What happens if I fail to submit this form?
Failure to submit the form correctly can result in delays or denial of assistance. It is essential to ensure all sections are completed to avoid complications.
- Incomplete Application: An application missing critical information may be rejected.
- Missing Documentation: Not providing required income proof can hinder approval.
- Signature Issues: Lack of necessary signatures might invalidate the application.
How do I know when to use this form?

- 1. Budget Constraints: When a user cannot afford prescription medications.
- 2. Lack of Coverage: When patients have no insurance or prescription benefits.
- 3. New Medication Needs: When patients are prescribed new medication that is expensive.
Frequently Asked Questions
Who is eligible for the UCB Patient Assistance Program?
Individuals without prescription coverage and low household income are eligible.
How do I fill out the application?
Complete sections one and two, providing personal and physician information.
What documentation is required for application?
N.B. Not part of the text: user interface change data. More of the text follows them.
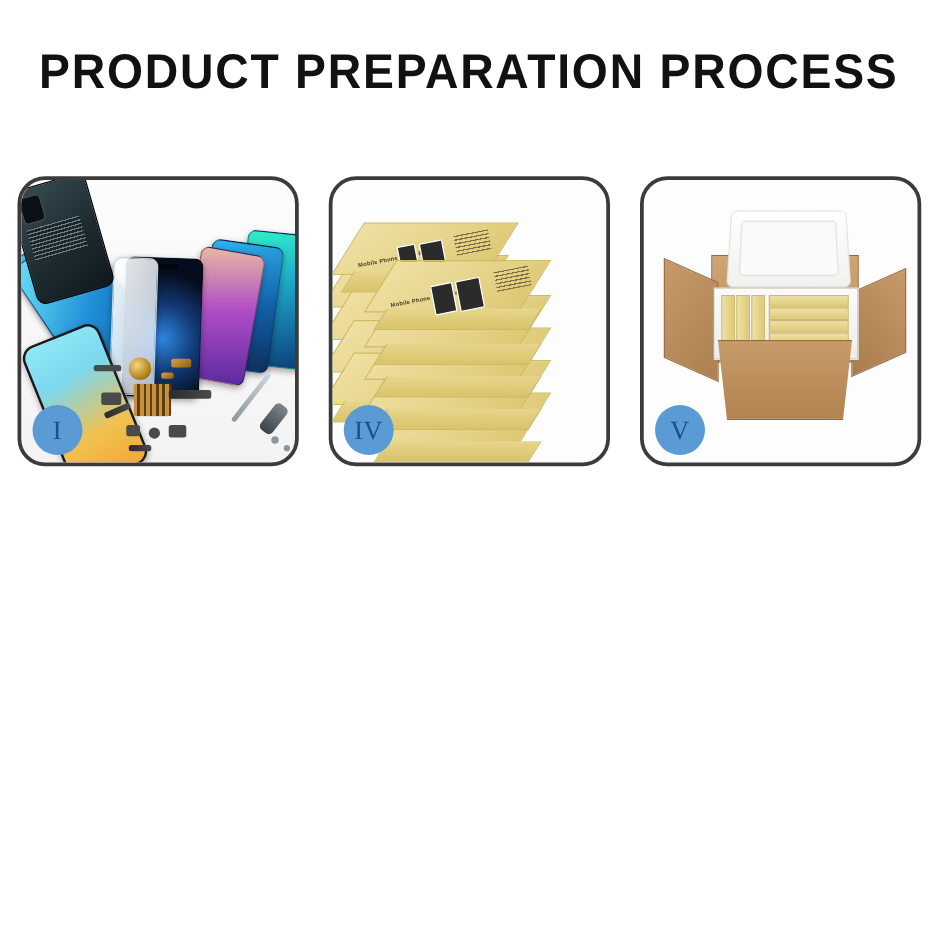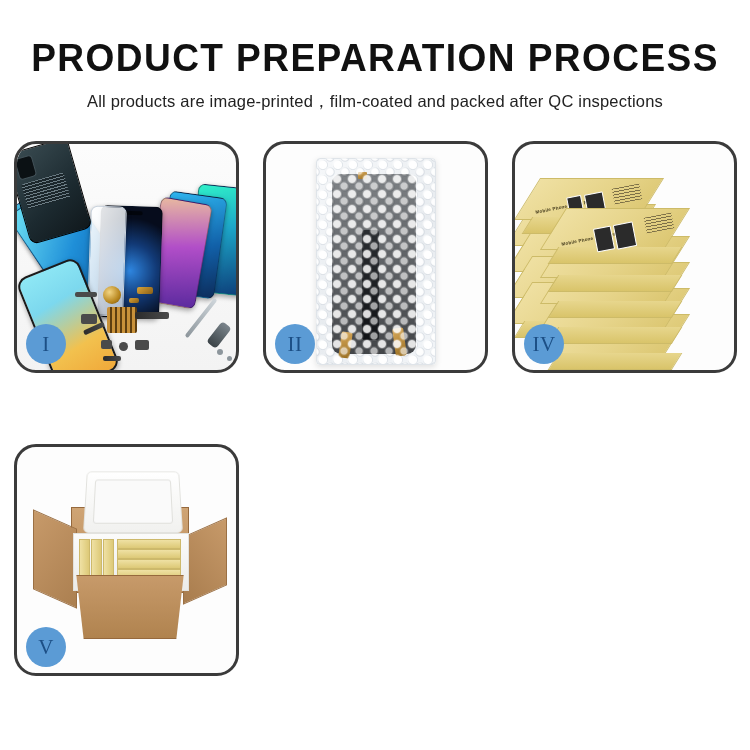--- a/index.html
+++ b/index.html
@@ -249,7 +249,6 @@
 
 <div class="header">
   <h1 class="title">PRODUCT PREPARATION PROCESS</h1>
-  <p class="subtitle">All products are image-printed，film-coated and packed after QC inspections</p>
 </div>
 
 <div class="grid">

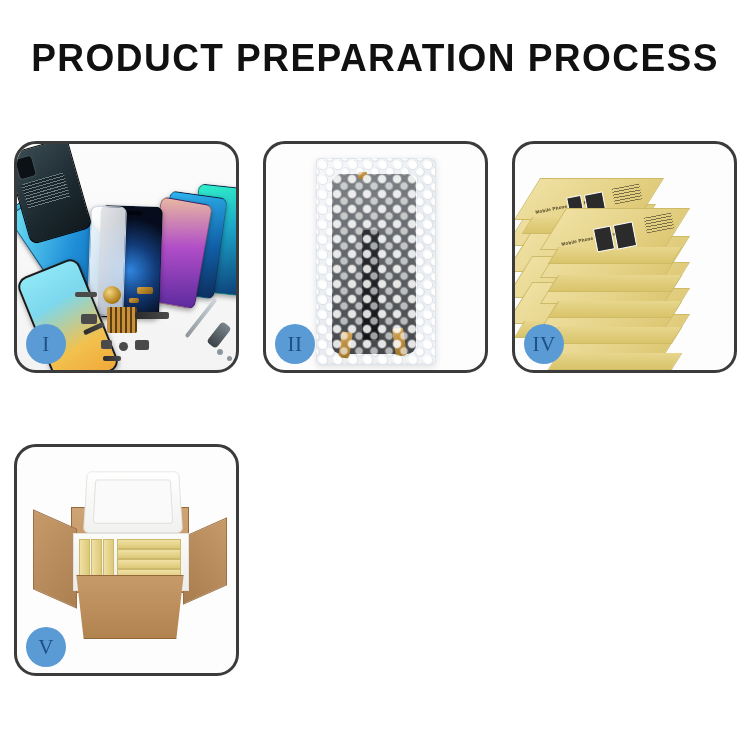--- a/index.html
+++ b/index.html
@@ -289,18 +289,6 @@
     <div class="badge">I</div>
   </div>
 
-  <div class="panel p2">
-    <div class="scene">
-      <div class="bag"></div>
-      <div class="part-dark"></div>
-      <div class="part-strip"></div>
-      <div class="part-gold1"></div>
-      <div class="part-gold2"></div>
-      <div class="part-gold3"></div>
-      <div class="bubble-ovl"></div>
-    </div>
-    <div class="badge">II</div>
-  </div>
 
 
   <div class="panel p4">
You need to provide proof of income and an original signed prescription.
How long will it take to process my application?
Applications may take four to six weeks for review.
Can I edit the PDF before submission?
Yes, you can easily edit the PDF using PrintFriendly.
Is there a maximum income limit for applicants?
Yes, the household income must not exceed $15,000 for individuals.
How will I receive my medication if approved?
Approved medication will be shipped directly to your physician for dispensing.
How often do I need to reapply?
You must reapply every six months if you continue to need assistance.
Can I submit the application electronically?
You can print and submit the application by mail or physically deliver it.
What if I need help during the application process?